Institute of Directors Scottish director David Watt and Scottish Chambers of Commerce chief executive Liz Cameron also attacked the SNP for planning to chop the enterprise budget by 74 million and some of the leftwing rhetoric used in speeches by senior ministers, particularly Mr Salmond's deputy, Nicola Sturgeon.

Mr Gray mocked the claim on the Scottish Government website that "The Purpose – capital T capital P" is to grow the economy.

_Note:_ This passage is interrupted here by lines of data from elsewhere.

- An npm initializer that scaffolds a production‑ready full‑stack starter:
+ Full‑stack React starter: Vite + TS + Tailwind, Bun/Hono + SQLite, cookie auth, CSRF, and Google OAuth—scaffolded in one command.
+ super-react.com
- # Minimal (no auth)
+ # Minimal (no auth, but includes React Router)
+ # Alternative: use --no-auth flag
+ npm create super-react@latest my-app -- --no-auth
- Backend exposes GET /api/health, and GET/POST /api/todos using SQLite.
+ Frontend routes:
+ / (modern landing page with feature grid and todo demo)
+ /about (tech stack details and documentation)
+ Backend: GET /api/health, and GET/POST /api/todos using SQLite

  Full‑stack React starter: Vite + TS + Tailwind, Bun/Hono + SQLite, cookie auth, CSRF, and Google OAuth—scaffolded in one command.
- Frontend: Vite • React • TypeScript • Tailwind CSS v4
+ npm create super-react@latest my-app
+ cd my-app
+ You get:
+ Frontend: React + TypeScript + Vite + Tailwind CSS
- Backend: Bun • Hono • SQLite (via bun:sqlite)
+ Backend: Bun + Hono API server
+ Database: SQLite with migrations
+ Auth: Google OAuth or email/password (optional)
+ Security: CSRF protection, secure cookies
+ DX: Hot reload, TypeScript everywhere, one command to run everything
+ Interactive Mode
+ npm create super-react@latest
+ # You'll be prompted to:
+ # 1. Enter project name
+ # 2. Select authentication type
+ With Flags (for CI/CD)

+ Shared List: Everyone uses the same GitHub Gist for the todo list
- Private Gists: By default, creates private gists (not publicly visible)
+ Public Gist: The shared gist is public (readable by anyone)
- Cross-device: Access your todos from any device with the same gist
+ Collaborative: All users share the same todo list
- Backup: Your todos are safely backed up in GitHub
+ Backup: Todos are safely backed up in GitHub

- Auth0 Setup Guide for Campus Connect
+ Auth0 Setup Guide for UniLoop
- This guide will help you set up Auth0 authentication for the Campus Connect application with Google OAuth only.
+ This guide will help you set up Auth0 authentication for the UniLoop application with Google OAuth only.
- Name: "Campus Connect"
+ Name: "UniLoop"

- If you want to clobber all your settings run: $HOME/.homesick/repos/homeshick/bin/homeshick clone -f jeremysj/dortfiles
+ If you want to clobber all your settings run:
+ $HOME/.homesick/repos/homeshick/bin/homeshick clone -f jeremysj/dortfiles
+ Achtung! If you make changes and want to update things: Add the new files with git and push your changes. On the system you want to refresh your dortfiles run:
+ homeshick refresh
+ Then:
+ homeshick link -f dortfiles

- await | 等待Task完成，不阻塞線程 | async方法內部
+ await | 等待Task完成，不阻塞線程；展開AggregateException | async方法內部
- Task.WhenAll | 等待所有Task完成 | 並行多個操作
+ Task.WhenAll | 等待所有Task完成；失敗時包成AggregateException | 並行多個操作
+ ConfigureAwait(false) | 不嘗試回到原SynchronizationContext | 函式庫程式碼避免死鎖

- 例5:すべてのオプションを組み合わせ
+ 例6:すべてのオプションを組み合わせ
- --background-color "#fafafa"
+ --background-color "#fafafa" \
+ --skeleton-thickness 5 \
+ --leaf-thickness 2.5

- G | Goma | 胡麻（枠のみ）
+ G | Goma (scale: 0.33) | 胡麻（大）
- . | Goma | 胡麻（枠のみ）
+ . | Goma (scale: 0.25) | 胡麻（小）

Quoting from The Scotsman, he claimed that the business leaders' comments showed this was untrue.

And Mr Gray described Mr Salmond as "The Problem – capital T and capital P."

He added: "He is a banker who got it wrong on the banks, an economist who is getting it wrong on the economy – and a Scottish First Minister who is getting it wrong for Scotland".

Mr Salmond was also accused of treating executives at drinks giant Pernod Ricard rudely.

It was claimed they were "shocked" by Mr Salmond's stance on minimum pricing at a meeting in Paris last week. Mr Gray said the First Minister's behaviour had been described as "unwilling to listen to reason, aggressive and extremely rude".

He added: "This is damning stuff. I don't care whether the First Minister damages his own reputation, but I do care if he damages the reputation of Scotland abroad.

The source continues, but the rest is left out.